Transcript: Climate Quickie: Why bugs are travelling on super pollen highways
TEDxLondon Climate Curious
Outside of Colin the Caterpillar, most of us don’t have a lot of love for bugs.
That’s something this week’s Climate Quickie expert, Paul Hetherington, the director of Buglife, is here to change.
Creating B-lines, aka insect superhighways, the initiative is enabling bugs to zip through our cities and feast on our window boxes, nibble our herbs and pollinate left, right and centre.
So, why are bugs travelling on super pollen highways?
Let’s learn now with Paul.
Hi, I’m Paul Hetherington and I’m one of the [00:00:30] directors of Buglife, the charity.
We are all about saving bugs and conserving bugs. And they are in very serious decline. Citizen science surveys we’ve been carrying out are showing that we’re looking at over a 60% drop in the number of flying insects since 2004, so it’s chronic decline.

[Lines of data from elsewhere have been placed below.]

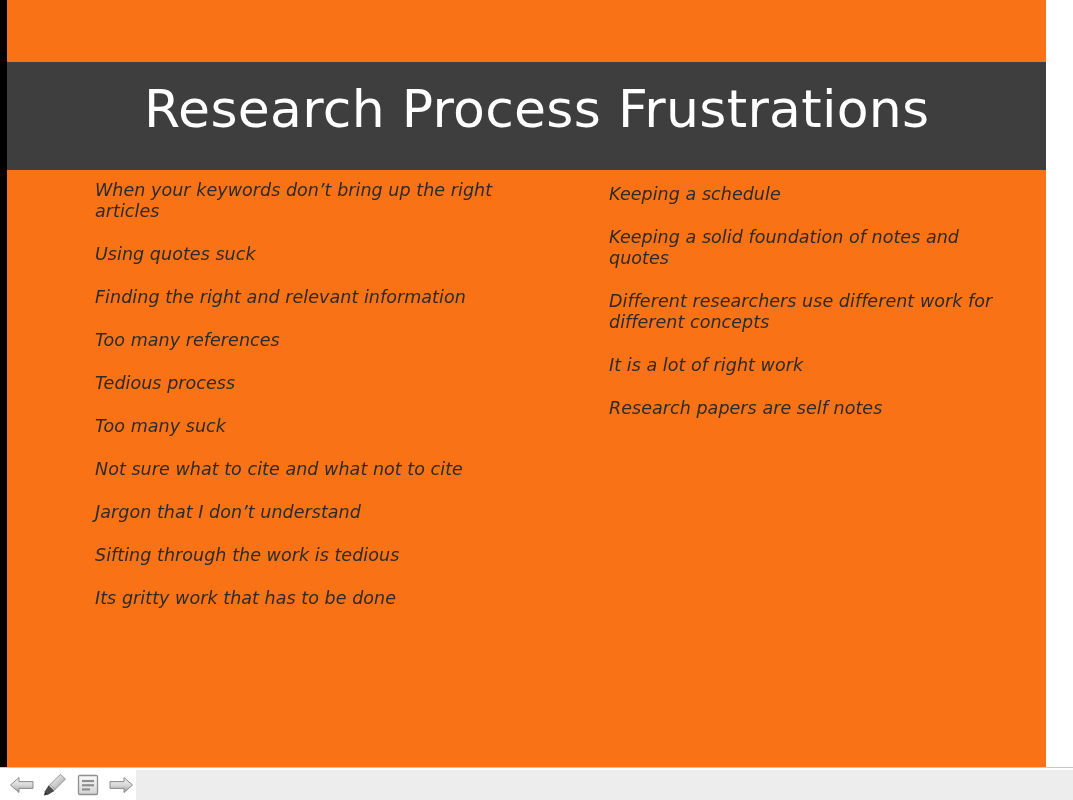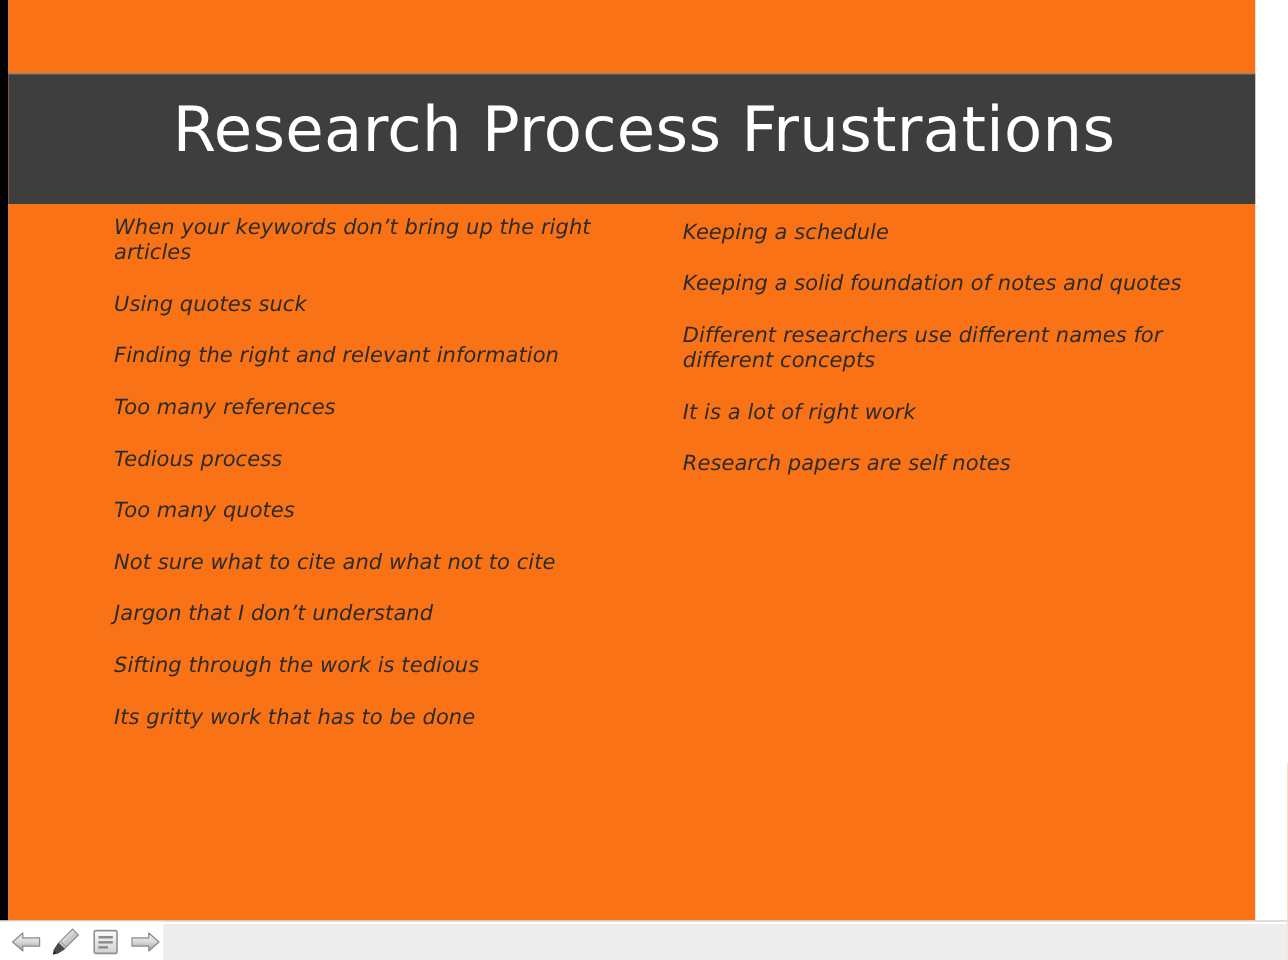"Keeping a schedule" .col-right .bullet-item { margin-left: none -> 40px }
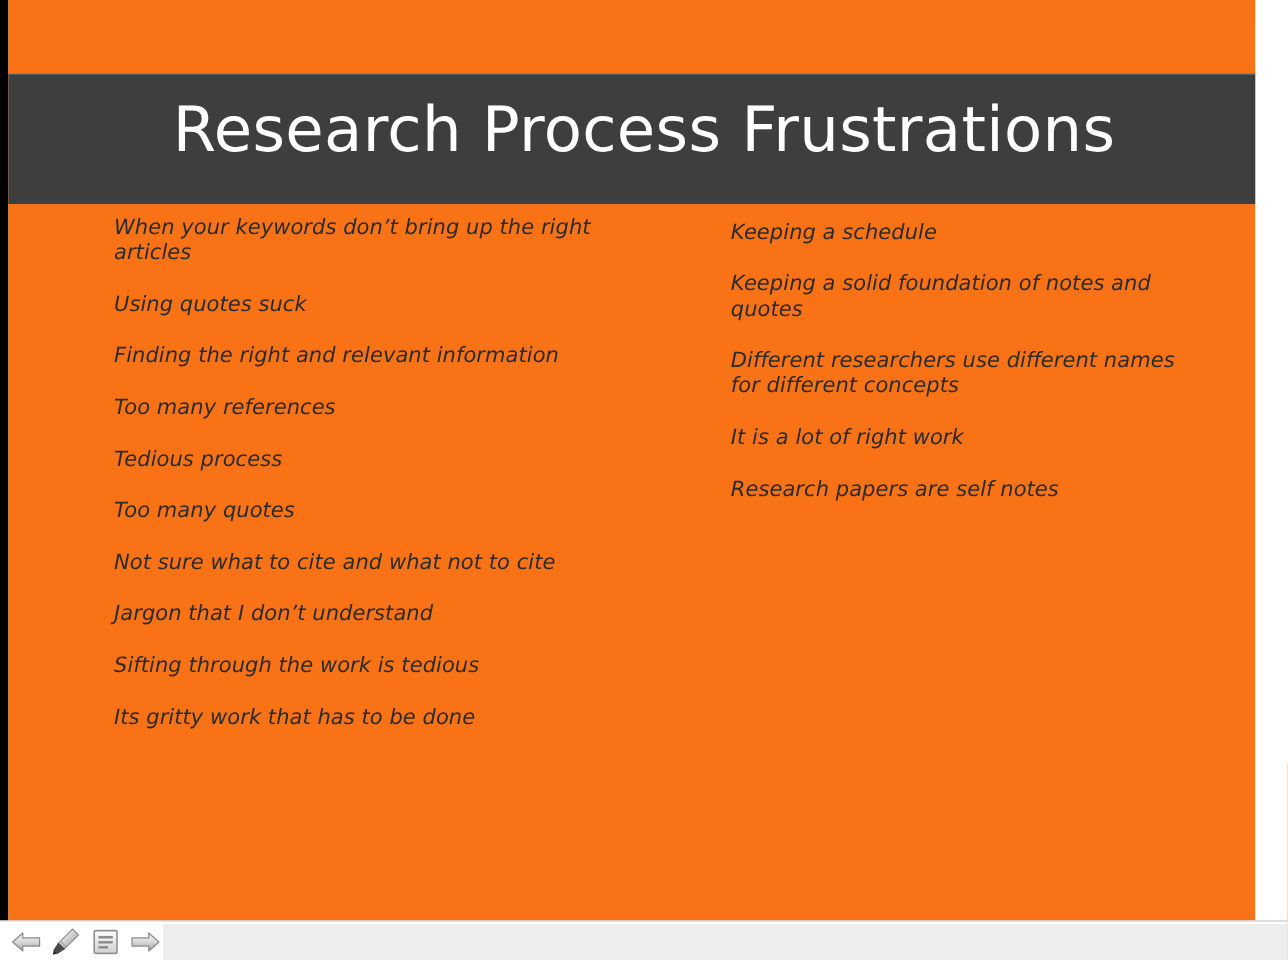"Different researchers use different" div.bullet-item { text: names -> work }
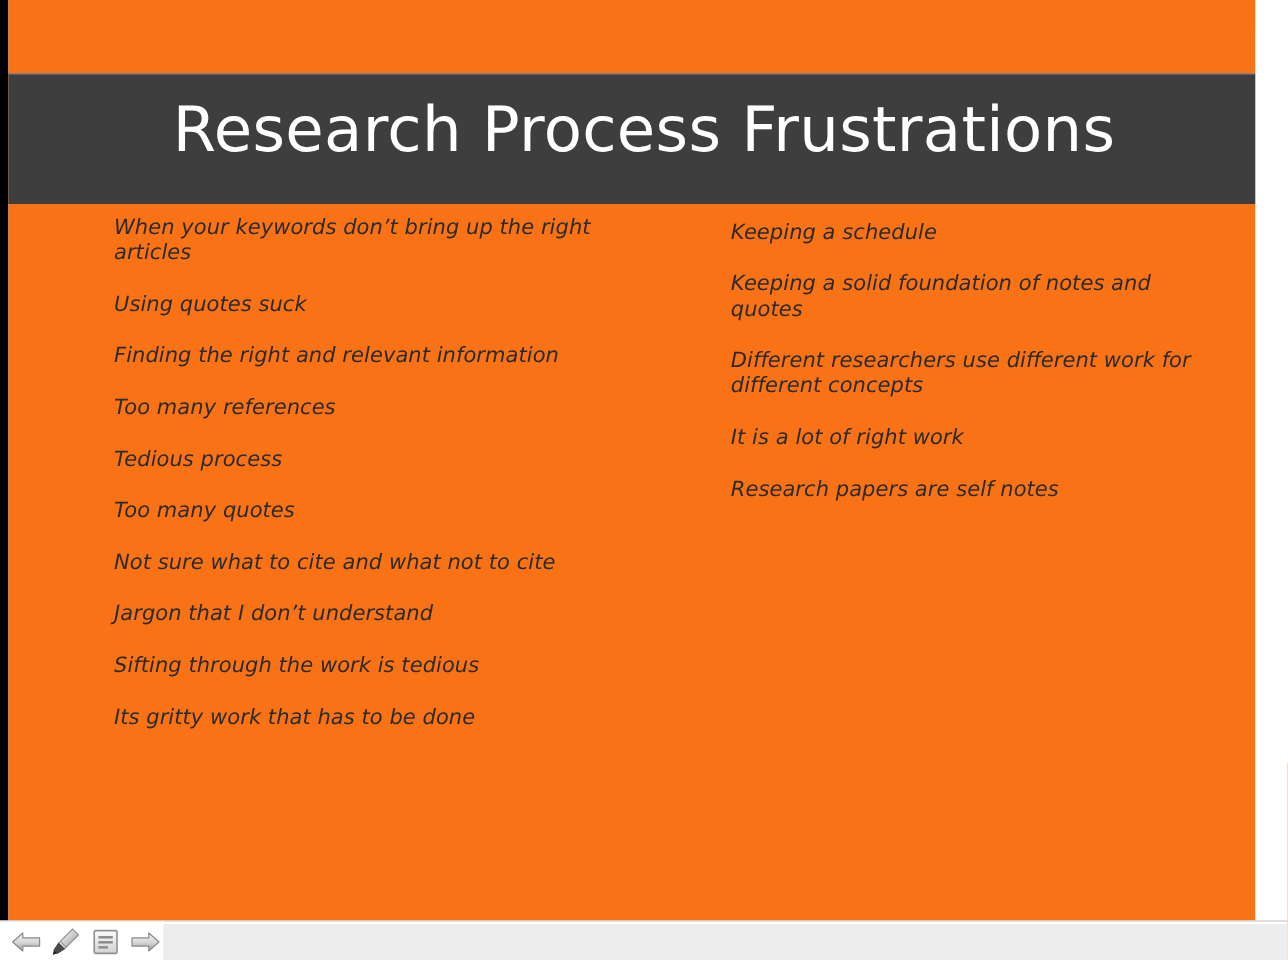"Too many quotes" div.bullet-item { text: quotes -> suck }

So we’ve been looking for solutions for these declines, and we came up with the concept of beelines, which are basically insect superhighways. And what we’ve done is we’ve mapped these across the whole of the United Kingdom now, by finding places that are still good for pollinators and then looking for the best way to join them up in a north, south and an east direction.
And some of these lines actually go right through our cities. There’s two lines going through London: east, west, north and south. And the idea is to put that connectivity back.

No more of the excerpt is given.